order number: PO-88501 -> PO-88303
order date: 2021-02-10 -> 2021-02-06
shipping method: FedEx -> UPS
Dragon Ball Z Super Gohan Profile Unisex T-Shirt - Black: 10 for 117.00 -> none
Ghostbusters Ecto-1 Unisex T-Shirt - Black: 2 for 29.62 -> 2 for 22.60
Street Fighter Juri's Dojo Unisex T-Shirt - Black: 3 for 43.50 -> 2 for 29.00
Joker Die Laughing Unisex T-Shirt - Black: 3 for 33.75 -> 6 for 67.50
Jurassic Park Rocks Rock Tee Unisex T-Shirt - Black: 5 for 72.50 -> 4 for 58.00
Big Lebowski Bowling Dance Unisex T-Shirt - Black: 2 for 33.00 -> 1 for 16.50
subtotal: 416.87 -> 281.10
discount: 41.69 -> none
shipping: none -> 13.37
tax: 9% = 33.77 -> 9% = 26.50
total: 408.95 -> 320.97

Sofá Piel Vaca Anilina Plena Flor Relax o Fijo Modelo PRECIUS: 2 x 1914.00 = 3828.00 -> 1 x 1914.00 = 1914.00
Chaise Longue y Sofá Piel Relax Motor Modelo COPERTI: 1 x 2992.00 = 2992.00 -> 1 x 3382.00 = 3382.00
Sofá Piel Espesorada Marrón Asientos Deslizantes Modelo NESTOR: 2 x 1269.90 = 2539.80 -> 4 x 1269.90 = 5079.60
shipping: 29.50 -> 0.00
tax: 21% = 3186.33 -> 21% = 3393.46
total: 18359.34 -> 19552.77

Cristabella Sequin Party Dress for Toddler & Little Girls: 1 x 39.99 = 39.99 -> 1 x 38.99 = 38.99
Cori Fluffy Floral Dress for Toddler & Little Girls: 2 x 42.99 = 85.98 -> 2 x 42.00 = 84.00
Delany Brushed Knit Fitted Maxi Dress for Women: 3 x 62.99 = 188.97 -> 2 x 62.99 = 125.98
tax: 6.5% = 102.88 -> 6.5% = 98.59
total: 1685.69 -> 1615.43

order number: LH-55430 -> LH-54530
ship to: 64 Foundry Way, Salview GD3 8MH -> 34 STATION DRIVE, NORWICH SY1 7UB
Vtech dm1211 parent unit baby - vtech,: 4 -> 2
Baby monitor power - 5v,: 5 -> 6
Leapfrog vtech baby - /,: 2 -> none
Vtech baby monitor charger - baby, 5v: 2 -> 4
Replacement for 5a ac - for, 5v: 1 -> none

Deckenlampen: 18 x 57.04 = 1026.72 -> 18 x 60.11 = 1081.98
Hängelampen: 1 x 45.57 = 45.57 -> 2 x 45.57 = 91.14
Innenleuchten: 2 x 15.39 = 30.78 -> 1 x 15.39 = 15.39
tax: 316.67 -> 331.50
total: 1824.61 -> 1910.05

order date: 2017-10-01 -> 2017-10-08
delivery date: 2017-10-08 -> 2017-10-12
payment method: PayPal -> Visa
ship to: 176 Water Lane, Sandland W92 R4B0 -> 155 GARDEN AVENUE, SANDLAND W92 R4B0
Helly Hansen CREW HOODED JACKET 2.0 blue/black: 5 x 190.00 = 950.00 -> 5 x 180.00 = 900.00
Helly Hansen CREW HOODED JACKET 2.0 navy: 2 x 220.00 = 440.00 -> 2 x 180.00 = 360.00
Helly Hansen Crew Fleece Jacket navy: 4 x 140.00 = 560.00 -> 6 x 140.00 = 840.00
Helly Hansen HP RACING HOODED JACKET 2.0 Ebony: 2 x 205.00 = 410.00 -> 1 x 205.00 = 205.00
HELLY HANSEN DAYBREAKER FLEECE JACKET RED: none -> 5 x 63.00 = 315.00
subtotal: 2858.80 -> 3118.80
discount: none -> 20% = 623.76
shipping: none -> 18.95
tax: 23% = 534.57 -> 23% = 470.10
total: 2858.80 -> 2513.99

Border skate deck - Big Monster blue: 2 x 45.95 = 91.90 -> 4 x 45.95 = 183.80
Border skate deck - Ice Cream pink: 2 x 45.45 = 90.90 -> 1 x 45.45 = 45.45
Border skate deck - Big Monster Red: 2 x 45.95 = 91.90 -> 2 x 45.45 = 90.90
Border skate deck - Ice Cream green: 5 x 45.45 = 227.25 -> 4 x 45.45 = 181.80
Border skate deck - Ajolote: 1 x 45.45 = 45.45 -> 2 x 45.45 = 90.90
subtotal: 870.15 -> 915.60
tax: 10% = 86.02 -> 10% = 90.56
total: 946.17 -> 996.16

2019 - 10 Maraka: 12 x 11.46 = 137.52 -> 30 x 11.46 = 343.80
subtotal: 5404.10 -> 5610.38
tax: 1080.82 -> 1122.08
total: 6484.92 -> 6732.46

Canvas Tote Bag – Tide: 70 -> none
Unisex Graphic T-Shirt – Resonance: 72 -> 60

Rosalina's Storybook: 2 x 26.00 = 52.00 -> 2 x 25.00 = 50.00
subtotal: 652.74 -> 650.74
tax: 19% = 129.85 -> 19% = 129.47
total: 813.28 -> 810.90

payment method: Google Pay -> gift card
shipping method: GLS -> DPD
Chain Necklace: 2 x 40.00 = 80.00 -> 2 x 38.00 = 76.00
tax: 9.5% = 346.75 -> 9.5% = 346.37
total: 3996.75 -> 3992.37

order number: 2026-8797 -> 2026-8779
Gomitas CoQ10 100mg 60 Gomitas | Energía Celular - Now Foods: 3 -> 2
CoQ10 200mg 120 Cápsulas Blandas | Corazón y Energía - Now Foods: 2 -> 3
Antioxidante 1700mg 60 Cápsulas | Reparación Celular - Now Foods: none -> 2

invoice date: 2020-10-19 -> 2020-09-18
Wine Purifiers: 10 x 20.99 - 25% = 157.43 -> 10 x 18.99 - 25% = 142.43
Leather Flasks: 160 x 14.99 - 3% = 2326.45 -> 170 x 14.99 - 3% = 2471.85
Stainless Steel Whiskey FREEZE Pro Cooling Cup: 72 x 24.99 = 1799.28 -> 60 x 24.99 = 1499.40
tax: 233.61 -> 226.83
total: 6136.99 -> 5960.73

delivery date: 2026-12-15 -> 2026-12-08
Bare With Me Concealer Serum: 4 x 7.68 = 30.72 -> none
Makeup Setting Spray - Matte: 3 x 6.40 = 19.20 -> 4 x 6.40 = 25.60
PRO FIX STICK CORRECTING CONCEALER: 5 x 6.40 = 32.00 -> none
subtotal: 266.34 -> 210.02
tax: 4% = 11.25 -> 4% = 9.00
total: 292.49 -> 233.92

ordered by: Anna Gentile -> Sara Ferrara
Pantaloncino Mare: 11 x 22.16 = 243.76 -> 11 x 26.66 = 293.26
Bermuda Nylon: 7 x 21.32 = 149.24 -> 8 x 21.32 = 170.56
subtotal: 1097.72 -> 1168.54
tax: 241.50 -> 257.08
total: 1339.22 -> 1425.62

++++++

**REQUIREMENT:** Go through the records above and return every line that holds the string "Toddler".

**EXERCISE OUTPUT:**
Cristabella Sequin Party Dress for Toddler & Little Girls: 1 x 39.99 = 39.99 -> 1 x 38.99 = 38.99
Cori Fluffy Floral Dress for Toddler & Little Girls: 2 x 42.99 = 85.98 -> 2 x 42.00 = 84.00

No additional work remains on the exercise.